- Goal of the exercise -
Within this material, find every line where the string "blank" appears, and copy it out.

- Supplied data -
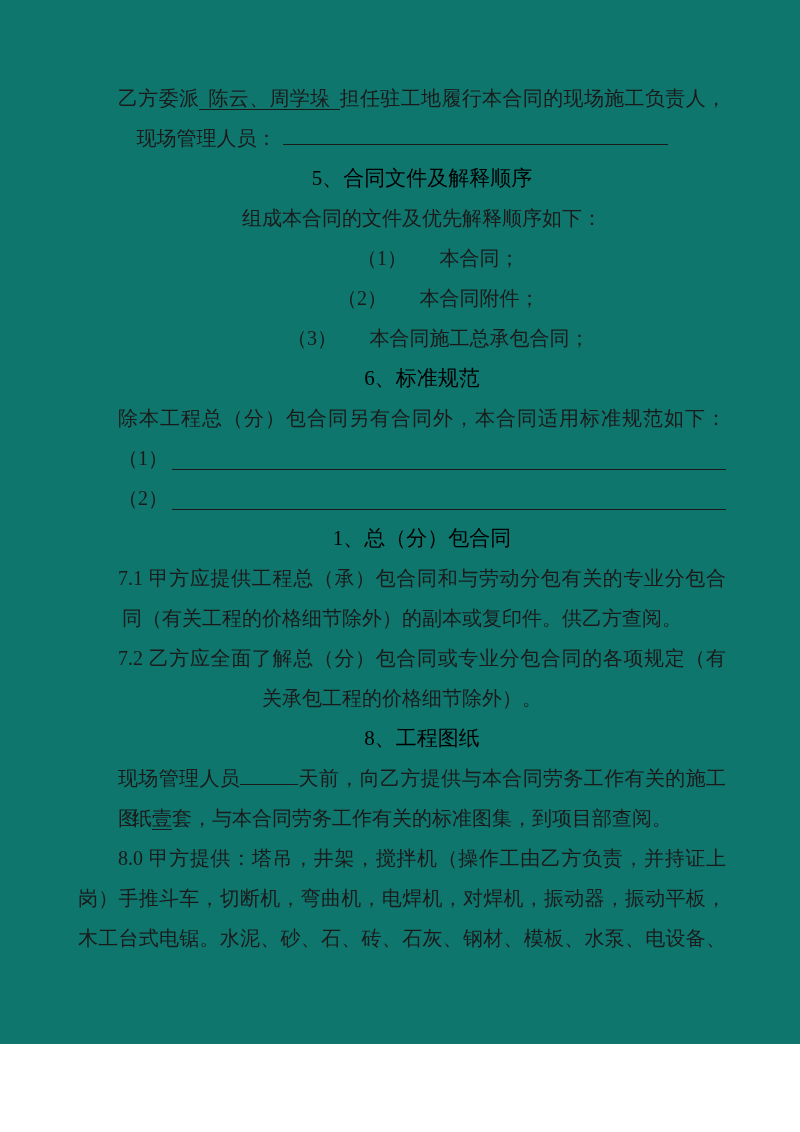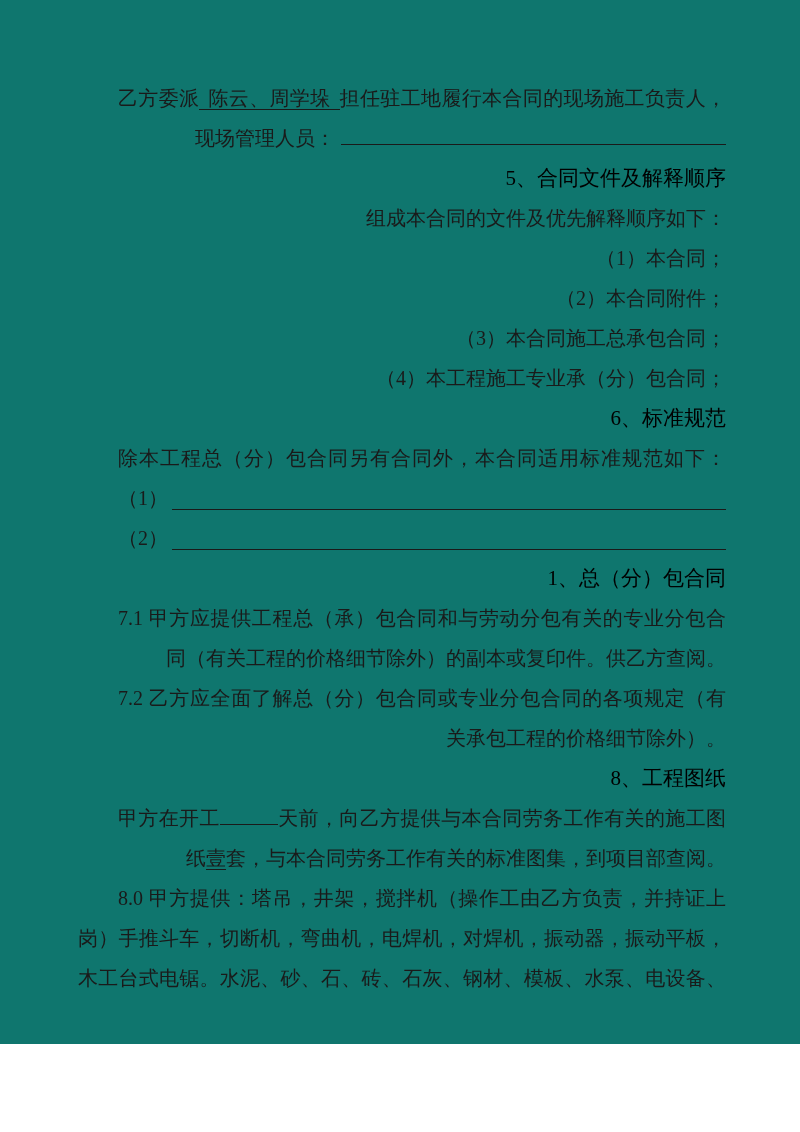--- a/index.html
+++ b/index.html
@@ -22,7 +22,7 @@
   .line {
     height: 40px;
     line-height: 40px;
-    text-align: right;
+    text-align: center;
   }
   .indent { padding-left: 40px; }
   .stretch {

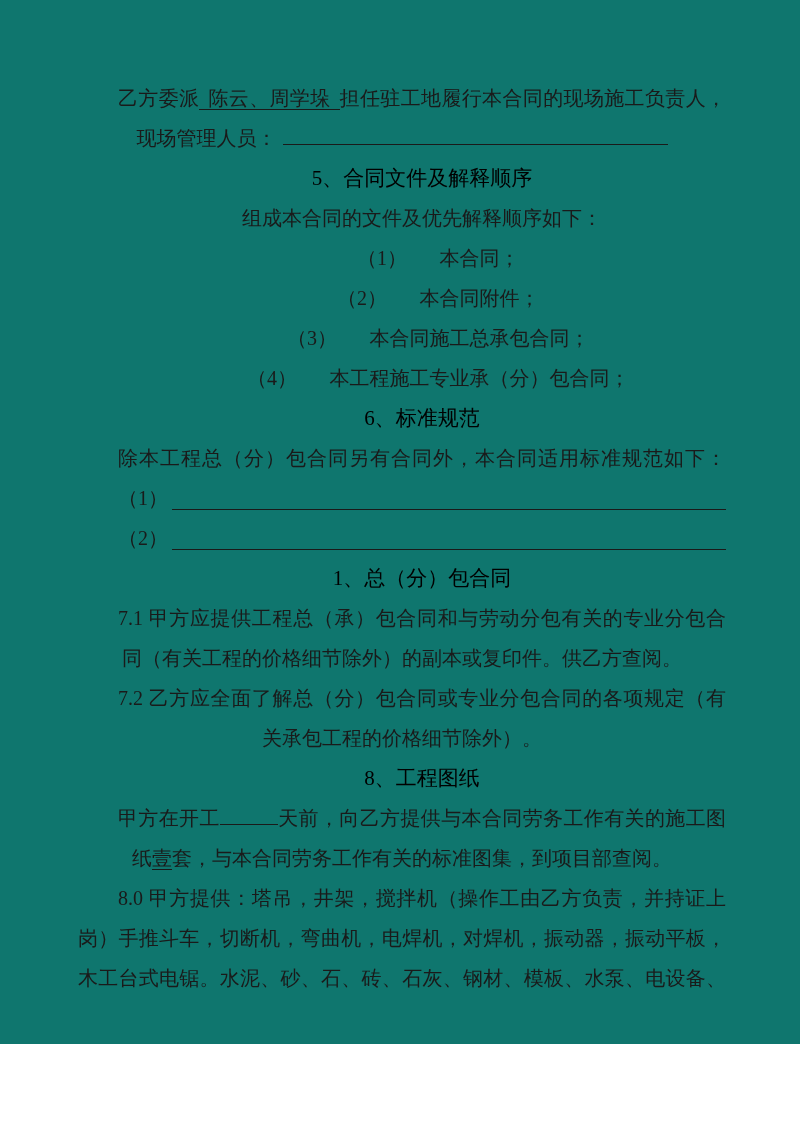--- a/index.html
+++ b/index.html
@@ -81,7 +81,6 @@
   <div class="line indent item"><span class="num">（1）</span><span>本合同；</span></div>
   <div class="line indent item"><span class="num">（2）</span><span>本合同附件；</span></div>
   <div class="line indent item"><span class="num">（3）</span><span>本合同施工总承包合同；</span></div>
-  <div class="line indent item"><span class="num">（4）</span><span>本工程施工专业承（分）包合同；</span></div>
 
   <div class="line indent heading">6、标准规范</div>
   <div class="line indent stretch">除本工程总（分）包合同另有合同外，本合同适用标准规范如下：</div>

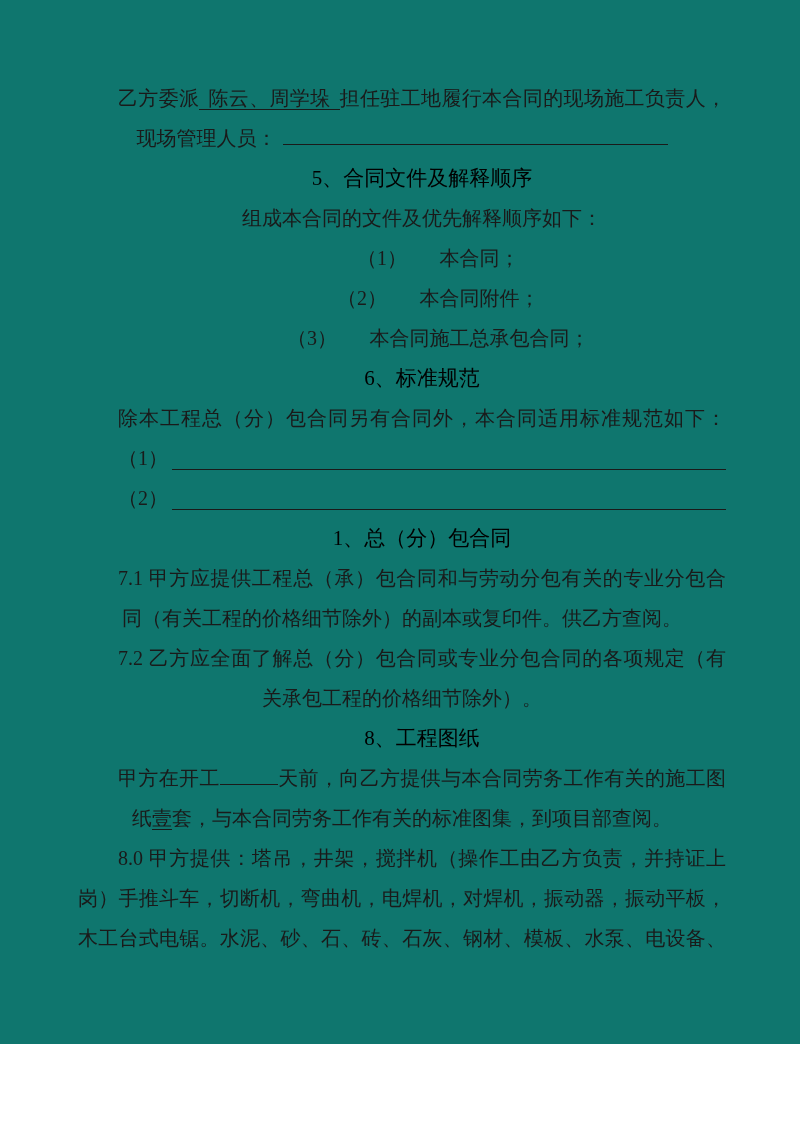--- a/index.html
+++ b/index.html
@@ -100,7 +100,7 @@
   <div class="line">关承包工程的价格细节除外）。</div>
 
   <div class="line indent heading">8、工程图纸</div>
-  <div class="line indent stretch"><span>甲方在开工</span><span class="blank blank-days"></span><span>天前，向乙方提供与本合同劳务工作有关的施工图</span></div>
+  <div class="line indent stretch"><span>现场管理人员</span><span class="blank blank-days"></span><span>天前，向乙方提供与本合同劳务工作有关的施工图</span></div>
   <div class="line"><span>纸</span><span class="uline">壹</span><span>套，与本合同劳务工作有关的标准图集，到项目部查阅。</span></div>
 
   <div class="line indent stretch">8.0 甲方提供：塔吊，井架，搅拌机（操作工由乙方负责，并持证上</div>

- Expected answer -
-  <div class="line indent stretch"><span>甲方在开工</span><span class="blank blank-days"></span><span>天前，向乙方提供与本合同劳务工作有关的施工图</span></div>
+  <div class="line indent stretch"><span>现场管理人员</span><span class="blank blank-days"></span><span>天前，向乙方提供与本合同劳务工作有关的施工图</span></div>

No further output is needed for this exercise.